Complications of Poor Posture

Poor posture can place significant strain upon muscles and supportive connective tissues of the spine.  Chronic poor posture can lead to physical alteration of structural characteristics of the spine and to altered neurological control of muscles.  Some studies have suggested that chronic adverse posture can lead to accelerated degenerative changes of supportive and weightbearing elements of the spine particularly the intervertebral discs and the facet joints.  Spinal muscles, which are chronically stretched or elongated due to poor posture, can adapt to this position rendering it difficult to consciously assume a good posture.  Stretched muscles become less efficient at contracting and performing work.

Postures

Static Postures
Static postures can place a deal of stress upon tissues of the spine if an inefficient position is maintained for a prolonged period of time.  During the course of a day we all spend a great deal of time in relatively static postures such as sitting, lying down and standing.

Standing Up
Every individual has a unique posture when standing.  Attributes that make it unique include body type, height, weight, and muscle balance.  The ideal standing posture supports the body in a balanced upright position with minimal energy expenditure and no perception of extra muscle work or strain.

Examining Your Posture

A good way to examine your own posture is to stand in front of a full-length mirror and look at yourself from the front and from the side. Remember there are many dimensions to your posture. Using two mirrors can help you get a better look at yourself.

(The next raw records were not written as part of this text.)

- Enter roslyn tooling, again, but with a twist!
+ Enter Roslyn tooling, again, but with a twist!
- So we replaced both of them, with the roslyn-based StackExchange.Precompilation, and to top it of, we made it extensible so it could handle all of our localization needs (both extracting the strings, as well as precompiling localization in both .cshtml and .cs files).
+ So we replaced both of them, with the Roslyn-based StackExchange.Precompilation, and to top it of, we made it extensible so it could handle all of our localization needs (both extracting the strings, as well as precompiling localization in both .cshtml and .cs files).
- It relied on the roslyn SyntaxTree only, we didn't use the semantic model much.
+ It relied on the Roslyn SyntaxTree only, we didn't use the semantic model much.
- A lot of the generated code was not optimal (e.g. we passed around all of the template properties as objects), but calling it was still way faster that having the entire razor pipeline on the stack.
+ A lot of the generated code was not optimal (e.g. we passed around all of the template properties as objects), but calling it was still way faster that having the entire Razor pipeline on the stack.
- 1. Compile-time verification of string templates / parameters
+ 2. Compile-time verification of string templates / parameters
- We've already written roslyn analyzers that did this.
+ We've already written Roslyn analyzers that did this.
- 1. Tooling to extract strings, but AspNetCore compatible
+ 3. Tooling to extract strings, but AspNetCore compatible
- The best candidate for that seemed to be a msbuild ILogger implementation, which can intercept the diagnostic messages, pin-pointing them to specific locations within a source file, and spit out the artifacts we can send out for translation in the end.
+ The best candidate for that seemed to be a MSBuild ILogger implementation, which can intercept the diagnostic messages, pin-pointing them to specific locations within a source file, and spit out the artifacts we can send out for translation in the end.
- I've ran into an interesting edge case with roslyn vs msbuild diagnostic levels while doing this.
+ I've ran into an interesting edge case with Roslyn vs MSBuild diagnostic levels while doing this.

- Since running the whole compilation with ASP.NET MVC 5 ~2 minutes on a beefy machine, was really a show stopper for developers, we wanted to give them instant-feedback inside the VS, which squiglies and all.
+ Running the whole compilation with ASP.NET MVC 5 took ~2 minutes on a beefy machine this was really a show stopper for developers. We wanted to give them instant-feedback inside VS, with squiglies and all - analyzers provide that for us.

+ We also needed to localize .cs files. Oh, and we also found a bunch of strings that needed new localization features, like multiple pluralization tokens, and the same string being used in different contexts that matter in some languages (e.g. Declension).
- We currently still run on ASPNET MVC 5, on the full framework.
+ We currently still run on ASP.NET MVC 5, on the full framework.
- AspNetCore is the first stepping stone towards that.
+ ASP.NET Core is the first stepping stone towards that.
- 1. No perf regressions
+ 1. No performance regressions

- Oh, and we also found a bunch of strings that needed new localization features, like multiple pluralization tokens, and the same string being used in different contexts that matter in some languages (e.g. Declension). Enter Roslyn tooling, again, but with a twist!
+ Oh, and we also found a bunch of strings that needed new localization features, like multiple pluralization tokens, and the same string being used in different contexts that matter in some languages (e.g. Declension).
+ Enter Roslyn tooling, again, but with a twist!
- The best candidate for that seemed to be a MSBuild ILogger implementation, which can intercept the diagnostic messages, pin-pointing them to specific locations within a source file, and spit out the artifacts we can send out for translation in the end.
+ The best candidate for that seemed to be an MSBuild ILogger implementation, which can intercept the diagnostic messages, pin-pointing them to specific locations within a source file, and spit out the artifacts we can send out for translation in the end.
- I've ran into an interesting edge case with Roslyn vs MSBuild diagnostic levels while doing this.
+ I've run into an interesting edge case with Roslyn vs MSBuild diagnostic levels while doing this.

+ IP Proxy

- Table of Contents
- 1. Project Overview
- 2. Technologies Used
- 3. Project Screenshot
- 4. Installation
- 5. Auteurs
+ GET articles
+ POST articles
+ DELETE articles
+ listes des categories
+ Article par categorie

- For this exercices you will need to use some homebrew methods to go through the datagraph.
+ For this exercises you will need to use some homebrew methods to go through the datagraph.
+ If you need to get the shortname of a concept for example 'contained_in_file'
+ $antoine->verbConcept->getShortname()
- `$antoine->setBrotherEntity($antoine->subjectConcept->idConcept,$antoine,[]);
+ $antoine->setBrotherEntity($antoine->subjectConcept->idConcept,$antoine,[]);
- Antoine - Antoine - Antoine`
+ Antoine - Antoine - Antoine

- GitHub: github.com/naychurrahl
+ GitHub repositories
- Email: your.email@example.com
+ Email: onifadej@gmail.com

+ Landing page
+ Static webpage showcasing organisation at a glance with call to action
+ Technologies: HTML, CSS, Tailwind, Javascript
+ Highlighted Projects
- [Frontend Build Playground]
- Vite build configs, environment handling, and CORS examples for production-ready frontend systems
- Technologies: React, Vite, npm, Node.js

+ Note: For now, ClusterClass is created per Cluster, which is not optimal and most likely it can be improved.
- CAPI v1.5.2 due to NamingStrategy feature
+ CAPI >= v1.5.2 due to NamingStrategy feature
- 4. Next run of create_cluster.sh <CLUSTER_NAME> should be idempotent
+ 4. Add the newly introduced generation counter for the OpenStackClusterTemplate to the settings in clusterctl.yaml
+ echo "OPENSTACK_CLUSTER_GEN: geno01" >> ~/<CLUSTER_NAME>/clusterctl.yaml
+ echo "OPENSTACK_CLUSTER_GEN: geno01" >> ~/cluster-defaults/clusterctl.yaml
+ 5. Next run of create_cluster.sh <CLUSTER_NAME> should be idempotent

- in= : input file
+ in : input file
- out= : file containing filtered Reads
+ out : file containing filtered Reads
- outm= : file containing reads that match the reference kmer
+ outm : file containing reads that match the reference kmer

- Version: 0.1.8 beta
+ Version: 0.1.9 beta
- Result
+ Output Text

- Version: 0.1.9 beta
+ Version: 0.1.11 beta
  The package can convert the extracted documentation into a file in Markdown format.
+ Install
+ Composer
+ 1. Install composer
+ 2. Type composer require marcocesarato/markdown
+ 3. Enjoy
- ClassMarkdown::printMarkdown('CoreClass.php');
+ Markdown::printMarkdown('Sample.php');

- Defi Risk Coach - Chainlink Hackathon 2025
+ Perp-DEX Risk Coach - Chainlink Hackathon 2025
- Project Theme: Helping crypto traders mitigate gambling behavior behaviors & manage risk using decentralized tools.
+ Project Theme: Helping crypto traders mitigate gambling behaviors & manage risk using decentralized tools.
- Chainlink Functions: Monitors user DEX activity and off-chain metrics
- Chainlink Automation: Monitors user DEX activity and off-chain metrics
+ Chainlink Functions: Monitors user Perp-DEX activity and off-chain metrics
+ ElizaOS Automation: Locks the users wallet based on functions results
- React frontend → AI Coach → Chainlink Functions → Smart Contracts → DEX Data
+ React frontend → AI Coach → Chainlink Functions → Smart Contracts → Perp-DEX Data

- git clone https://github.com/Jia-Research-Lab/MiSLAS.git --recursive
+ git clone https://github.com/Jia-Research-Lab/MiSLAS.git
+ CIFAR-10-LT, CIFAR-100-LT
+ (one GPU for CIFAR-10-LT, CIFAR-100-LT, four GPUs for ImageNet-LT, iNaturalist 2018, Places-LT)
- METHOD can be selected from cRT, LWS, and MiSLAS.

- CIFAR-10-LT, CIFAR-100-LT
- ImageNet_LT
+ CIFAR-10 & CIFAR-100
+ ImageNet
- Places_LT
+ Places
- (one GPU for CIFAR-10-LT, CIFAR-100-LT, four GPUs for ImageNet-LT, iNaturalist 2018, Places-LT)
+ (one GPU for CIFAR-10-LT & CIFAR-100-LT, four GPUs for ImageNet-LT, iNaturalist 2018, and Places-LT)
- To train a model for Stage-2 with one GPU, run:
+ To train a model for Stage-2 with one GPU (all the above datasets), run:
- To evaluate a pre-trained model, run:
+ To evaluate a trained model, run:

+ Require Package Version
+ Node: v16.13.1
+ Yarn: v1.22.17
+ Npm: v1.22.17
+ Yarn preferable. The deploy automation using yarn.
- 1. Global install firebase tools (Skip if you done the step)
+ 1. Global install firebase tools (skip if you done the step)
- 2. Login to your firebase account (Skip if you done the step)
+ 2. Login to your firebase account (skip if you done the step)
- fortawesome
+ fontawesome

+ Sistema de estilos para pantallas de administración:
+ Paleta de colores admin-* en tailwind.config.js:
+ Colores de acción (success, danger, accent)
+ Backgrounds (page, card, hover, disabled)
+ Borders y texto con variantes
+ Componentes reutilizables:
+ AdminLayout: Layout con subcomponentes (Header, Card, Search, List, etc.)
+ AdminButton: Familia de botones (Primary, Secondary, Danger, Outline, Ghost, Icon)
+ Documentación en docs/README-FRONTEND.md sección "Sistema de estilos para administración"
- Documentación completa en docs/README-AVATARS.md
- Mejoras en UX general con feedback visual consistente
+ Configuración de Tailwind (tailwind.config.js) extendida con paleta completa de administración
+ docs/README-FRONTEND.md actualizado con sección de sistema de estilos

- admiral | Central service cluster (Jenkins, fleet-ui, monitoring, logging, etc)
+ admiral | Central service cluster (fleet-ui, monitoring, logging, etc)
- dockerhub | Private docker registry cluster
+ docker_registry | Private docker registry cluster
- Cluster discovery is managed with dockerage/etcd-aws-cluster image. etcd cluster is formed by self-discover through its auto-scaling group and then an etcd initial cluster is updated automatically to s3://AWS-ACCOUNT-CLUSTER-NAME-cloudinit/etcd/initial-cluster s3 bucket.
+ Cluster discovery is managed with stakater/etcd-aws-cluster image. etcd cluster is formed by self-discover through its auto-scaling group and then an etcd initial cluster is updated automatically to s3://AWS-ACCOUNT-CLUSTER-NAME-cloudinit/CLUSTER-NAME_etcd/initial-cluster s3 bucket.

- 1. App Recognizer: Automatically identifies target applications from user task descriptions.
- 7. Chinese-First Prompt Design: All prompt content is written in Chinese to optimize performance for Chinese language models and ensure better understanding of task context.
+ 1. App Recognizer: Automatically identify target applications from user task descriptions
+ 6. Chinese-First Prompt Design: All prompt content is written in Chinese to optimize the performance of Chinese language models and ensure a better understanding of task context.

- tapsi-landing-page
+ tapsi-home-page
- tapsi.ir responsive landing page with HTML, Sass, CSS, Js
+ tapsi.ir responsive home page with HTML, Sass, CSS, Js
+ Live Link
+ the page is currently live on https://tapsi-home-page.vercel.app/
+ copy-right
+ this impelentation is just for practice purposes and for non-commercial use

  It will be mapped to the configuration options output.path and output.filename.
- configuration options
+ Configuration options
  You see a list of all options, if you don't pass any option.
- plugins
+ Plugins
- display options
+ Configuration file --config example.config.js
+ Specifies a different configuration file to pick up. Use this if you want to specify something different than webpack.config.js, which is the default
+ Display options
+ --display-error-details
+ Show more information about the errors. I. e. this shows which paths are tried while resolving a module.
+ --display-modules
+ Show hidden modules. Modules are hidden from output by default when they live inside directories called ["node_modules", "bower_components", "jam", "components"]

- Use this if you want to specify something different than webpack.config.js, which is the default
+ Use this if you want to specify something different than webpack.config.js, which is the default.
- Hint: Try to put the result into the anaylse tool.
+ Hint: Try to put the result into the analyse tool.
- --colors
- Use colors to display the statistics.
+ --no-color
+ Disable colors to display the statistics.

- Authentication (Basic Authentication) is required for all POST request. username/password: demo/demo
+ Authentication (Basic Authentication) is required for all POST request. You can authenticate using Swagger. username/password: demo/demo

As you examine yourself pay particular attention to the following areas.

Head Position: Your head should be in a neutral position with the chin parallel to the floor.
Shoulder Position: Are your shoulders slumped forward or are they back and even.  Ideally your shoulders should not be slumped or rounded forward.  The shoulders should be in alignment with your torso.
Abdomen:  Your waistline should be relatively level.  Your stomach should not stick out.
Lower back: Your lower back should have mild forward curve (lordosis).  There should not be an excessive forward curve (sway back).
Knees:  The knees should be relatively straight.  They should not be hyperextended or locked.
Feet:  Your feet should be pointed forward and slightly outward.  Each foot should be in a similar position with reference to the body.  Your foot placement (stance) should be about shoulder width.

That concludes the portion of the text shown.